Data extracted from a collection —
____
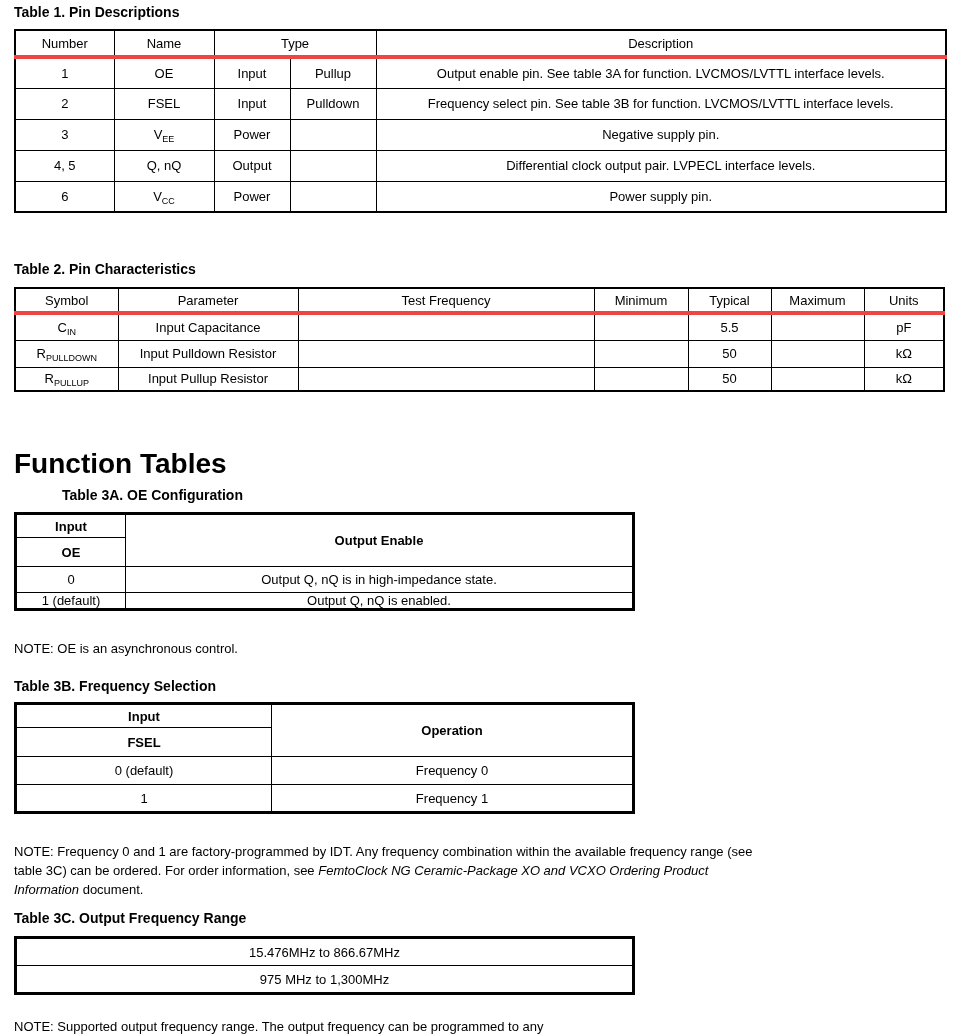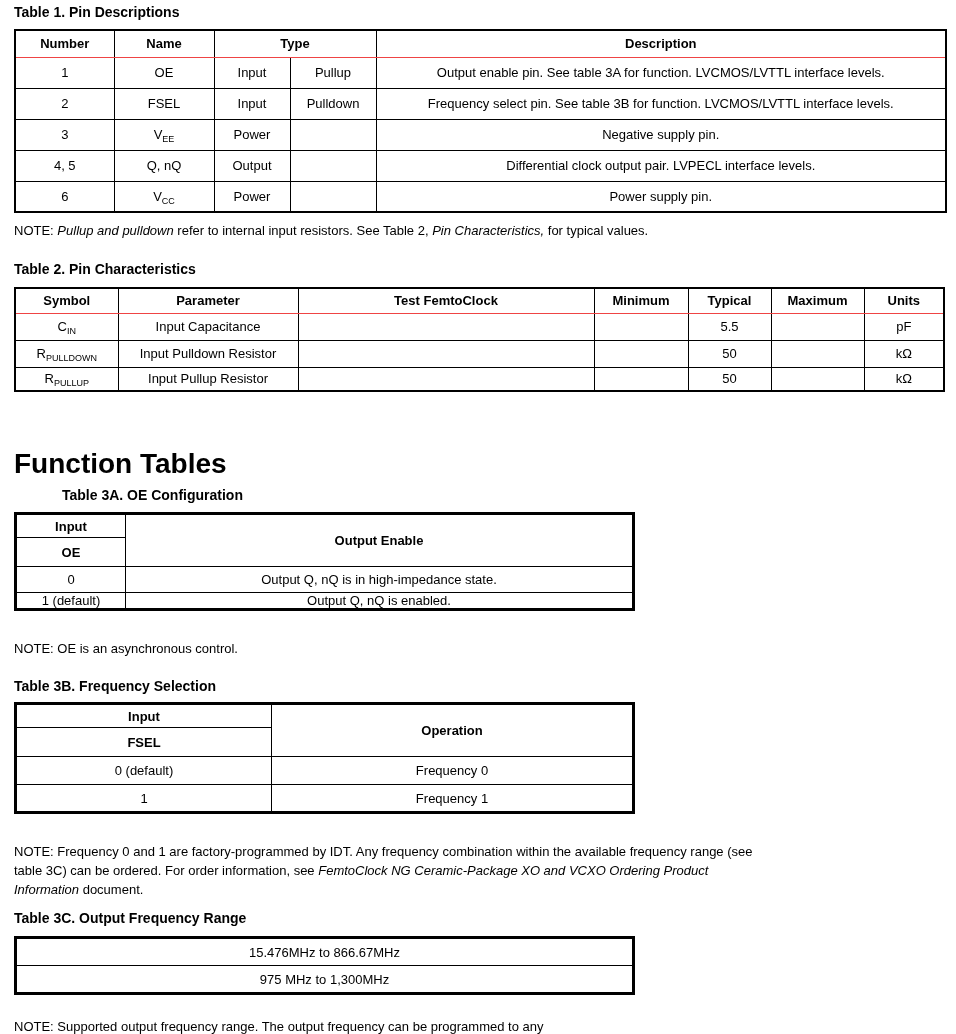--- a/index.html
+++ b/index.html
@@ -39,21 +39,21 @@
     border: 1px solid #000;
     font-size: 13px;
     text-align: center;
     vertical-align: middle;
     padding: 0 6px;
     overflow: hidden;
     white-space: nowrap;
   }
   table.t1, table.t2 { border: 2px solid #000; }
   table.t3 { border: 3px solid #000; }
-  tr.hdr td { font-weight: bold; border-bottom: 1px solid #ef4444; }
+  tr.hdr td { font-weight: normal; border-bottom: 4px solid #ef4444; }
   td.l { text-align: left; padding-left: 8px; }
   td.bold { font-weight: bold; }
   td.merged {
     vertical-align: bottom;
     padding-bottom: 7px;
     font-weight: bold;
     border-bottom: 2px solid #000;
   }
   td.merged.ctr { text-align: center; }
   td.hdr2 { font-weight: bold; border-bottom: 2px solid #000; }
@@ -116,39 +116,38 @@
       <tr style="height:31px;">
         <td>6</td>
         <td><span>V</span><sub>CC</sub></td>
         <td>Power</td>
         <td></td>
         <td class="l">Power supply pin.</td>
       </tr>
     </tbody>
   </table>
 
-  <div class="abs note" style="left:14px; top:221px; width:935px;"><span>NOTE: </span><span class="it">Pullup and pulldown</span><span> refer to internal input resistors. See Table 2, </span><span class="it">Pin Characteristics,</span><span> for typical values.</span></div>
 
   <div class="abs tbl-title" style="left:14px; top:261px;">Table 2. Pin Characteristics</div>
 
   <table class="abs tbl t2" style="left:14px; top:287px; width:929px;">
     <colgroup>
       <col style="width:103px">
         <col style="width:180px">
         <col style="width:296px">
         <col style="width:94px">
         <col style="width:83px">
         <col style="width:93px">
         <col style="width:80px">
     </colgroup>
     <tbody>
       <tr class="hdr" style="height:25px;">
         <td class="l">Symbol</td>
         <td class="l">Parameter</td>
-        <td>Test FemtoClock</td>
+        <td>Test Frequency</td>
         <td>Minimum</td>
         <td>Typical</td>
         <td>Maximum</td>
         <td>Units</td>
       </tr>
       <tr style="height:27px;">
         <td class="l"><span>C</span><sub>IN</sub></td>
         <td class="l">Input Capacitance</td>
         <td></td>
         <td></td>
____
What the task asks —
Find "left" in the preceding records. Copy each line that holds it.

Reply —
   td.l { text-align: left; padding-left: 8px; }
-  <div class="abs note" style="left:14px; top:221px; width:935px;"><span>NOTE: </span><span class="it">Pullup and pulldown</span><span> refer to internal input resistors. See Table 2, </span><span class="it">Pin Characteristics,</span><span> for typical values.</span></div>
   <div class="abs tbl-title" style="left:14px; top:261px;">Table 2. Pin Characteristics</div>
   <table class="abs tbl t2" style="left:14px; top:287px; width:929px;">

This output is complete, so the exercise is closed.